A Supplementary Material

Table 4. Re-ordering of semantic classes in BDD100K

1.1 A.1 Qualitative Results

In this section, we show the qualitative results of our method on sequences of BDD100K, \(\mathcal {D}^\mathrm {BDD-MOTS}_\textrm{val}\) and Cityscapes, \(\mathcal {D}^\mathrm {CS-vid}_\textrm{val}\). In Fig. 5, we show the qualitative results of prediction method on a sequence of \(\mathcal {D}^\mathrm {BDD-MOTS}_\textrm{val}\). We can observe that, for increasing time steps, i.e., \(\varDelta {t}=\{1, 2, 5, 10\}\), the prediction worsens for dynamic objects. This can be inferred from the increase in white regions in the absolute difference estimation visualizations (bottom row) defined as \(\hat{\textbf{d}}_{t}=|\hat{\textbf{m}}_{t}-\overline{\textbf{m}}_{t}|\). Also, majority of the predictions are incorrect in the boundary segregation of different classes, i.e., where car pixel occupancy meets road occupancy, where sidewalk occupancy meets road occupancy.

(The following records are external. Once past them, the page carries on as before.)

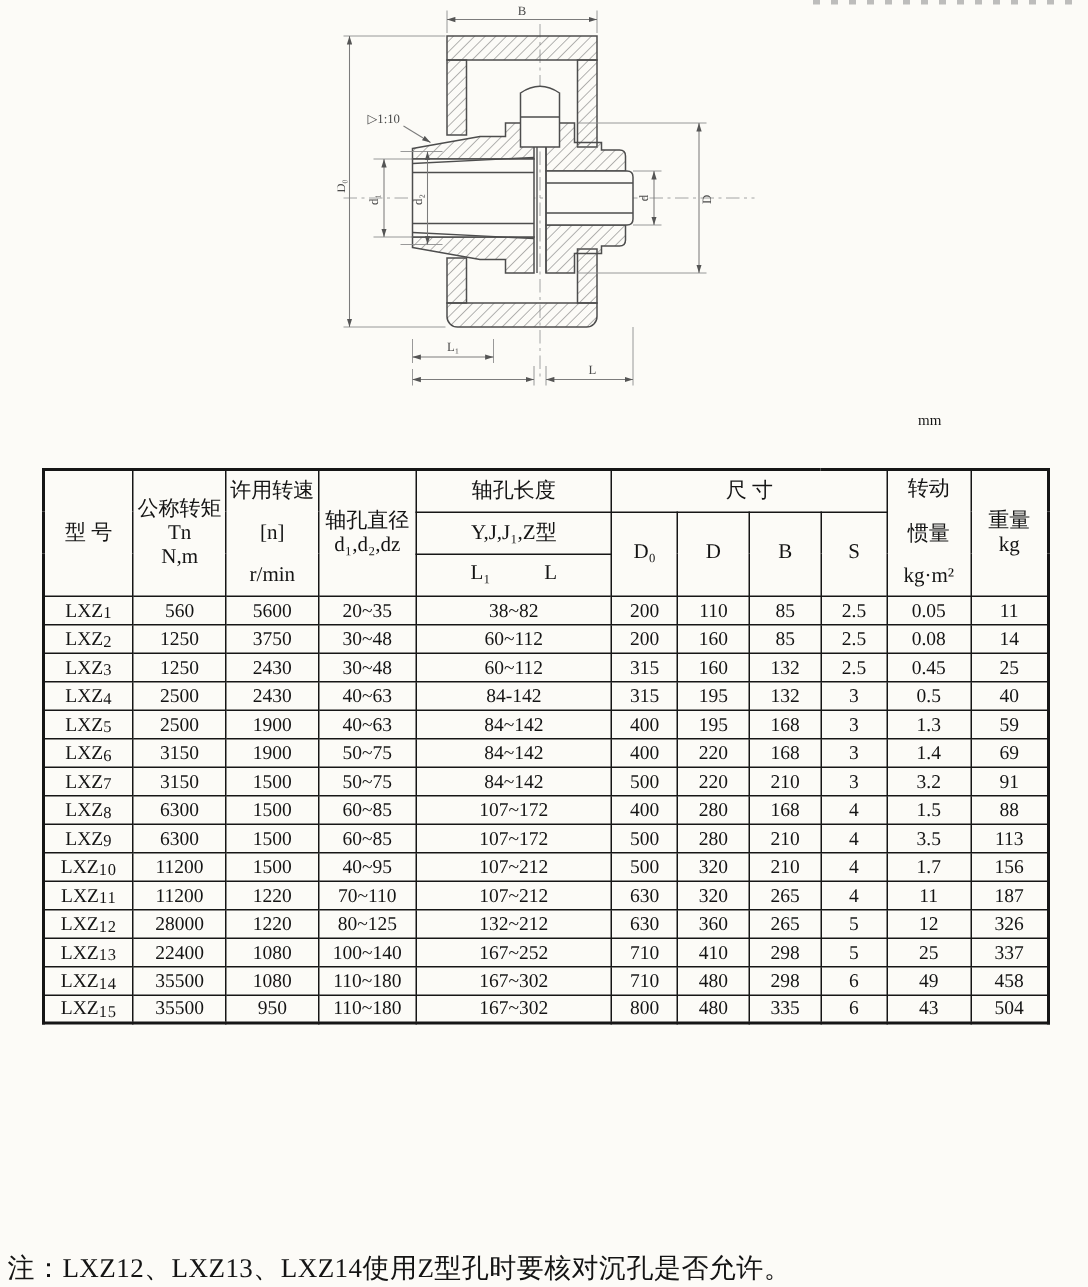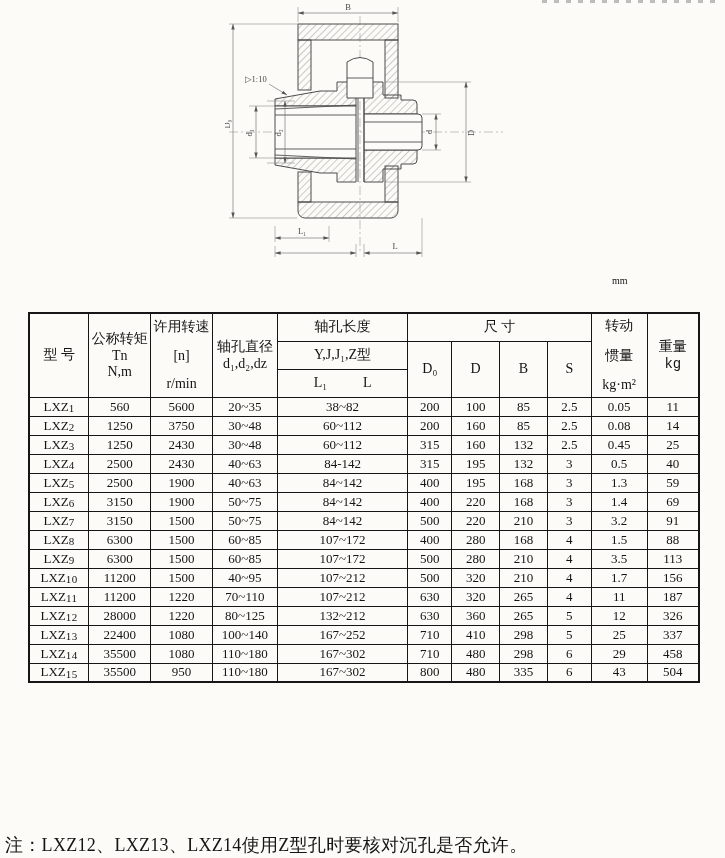"重量" div.stack { font-family: Liberation Mono, monospace -> none }
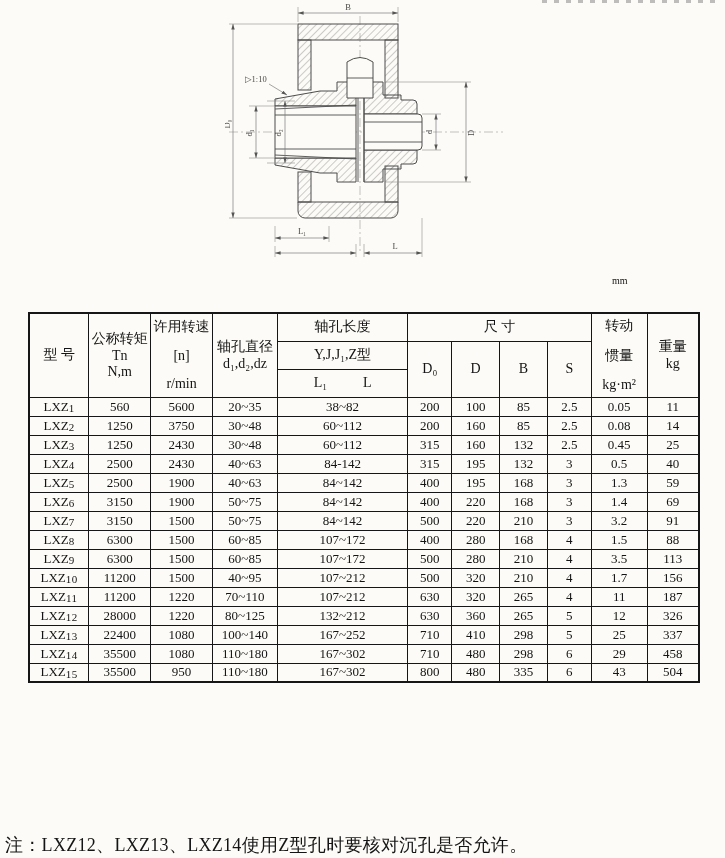"100" td { text: 100 -> 110 }
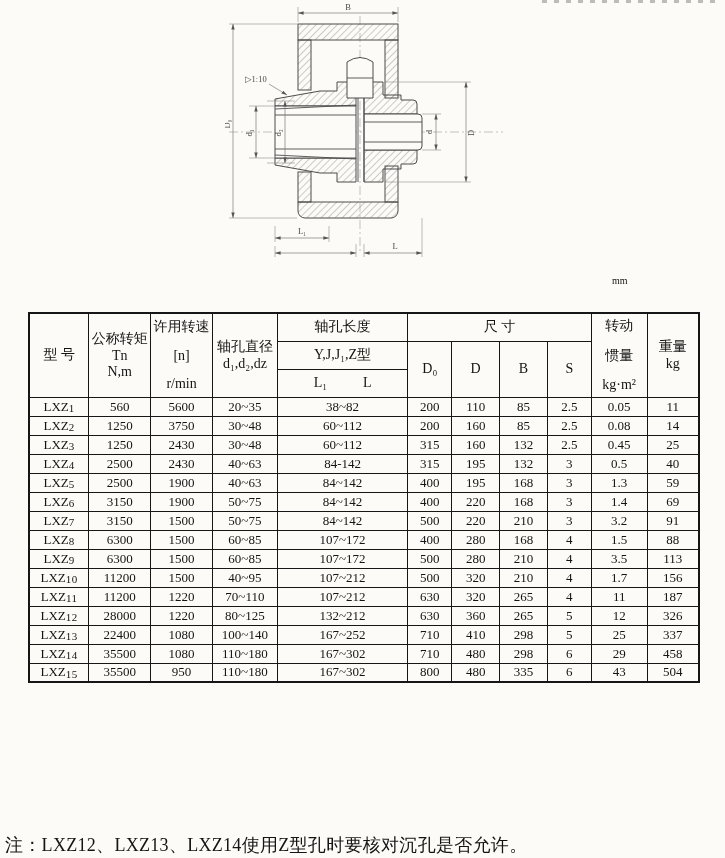"29" td { text: 29 -> 49 }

Specifically for the Cityscapes dataset, in Fig. 6, the predictions (middle row) are at par with their corresponding 20\(^\textrm{th}\) frame ground truth annotations (top row) for \(\varDelta {t}=\{1, 2, 5\}\), obtained from the dataset. The semantic class boundaries are so well captured with noise supression in predictions (middle row). However, for \(\varDelta {t}=10\), we can see that the prediction focuses more on predicting the static classes than the finer dynamic classes boundary details, i.e., visible from the missing sidewalk in the left region of \(\hat{\textbf{m}}_{t+10}\) that is visible in the ground truth annotation \(\overline{\textbf{m}}_{t+10}\) (in pink) of Fig. 6.

Fig. 5.
figure 5

Output predictions for a sequence of the BDD100K validation split, \(\mathcal {D}^\mathrm {BDD-MOTS}_\textrm{val}\). The top row depicts the pseudo ground truth \(\overline{\textbf{m}}_{t}\), \(\overline{\textbf{m}}_{t+1}\), \(\overline{\textbf{m}}_{t+2}\), \(\overline{\textbf{m}}_{t+5}\), \(\overline{\textbf{m}}_{t+10}\) generated by PSANet. In the middle row, we show the input semantic segmentation \(\overline{\textbf{m}}_{t}\) along with the predictions \(\hat{\textbf{m}}_{t+1}\), \(\hat{\textbf{m}}_{t+2}\), \(\hat{\textbf{m}}_{t+5}\), \(\hat{\textbf{m}}_{t+10}\) from the prediction network. The bottom row portrays the absolute difference \(\hat{\textbf{d}}_{t+1}\), \(\hat{\textbf{d}}_{t+2}\), \(\hat{\textbf{d}}_{t+5}\), \(\hat{\textbf{d}}_{t+10}\), between the ground truth and prediction frames.

Fig. 6.
figure 6

Output predictions for a sequence of the Cityscapes validation split, \(\mathcal {D}^\mathrm {CS-vid}_\textrm{val}\). The top row depicts actual 20\(^\textrm{th}\) frame ground truth annotations available in the dataset for \(\overline{\textbf{m}}_{t}\), \(\overline{\textbf{m}}_{t+1}\), \(\overline{\textbf{m}}_{t+2}\), \(\overline{\textbf{m}}_{t+5}\), \(\overline{\textbf{m}}_{t+10}\). In the middle row, we show the input semantic segmentation \(\overline{\textbf{m}}_{t}\) along with the predictions \(\hat{\textbf{m}}_{t+1}\), \(\hat{\textbf{m}}_{t+2}\), \(\hat{\textbf{m}}_{t+5}\), \(\hat{\textbf{m}}_{t+10}\) from the prediction network. The bottom row portrays the absolute difference \(\hat{\textbf{d}}_{t+1}\), \(\hat{\textbf{d}}_{t+2}\), \(\hat{\textbf{d}}_{t+5}\), \(\hat{\textbf{d}}_{t+10}\), between the ground truth and prediction frames.

Fig. 7.
figure 7

A semantic segmentation input mask \(\overline{\textbf{m}}_{t}\) from \(\mathcal {D}^\mathrm {BDD-MOTS}_\textrm{val}\) showing different semantic classes. The left white encircled region portrays the proximal occurence of class sidewalk (\(s=2\)) near to class road (\(s=1\)). Similarly, the right white encircled region portrays the proximal occurrence of class road (\(s=1\)) near to class car (\(s=14\)).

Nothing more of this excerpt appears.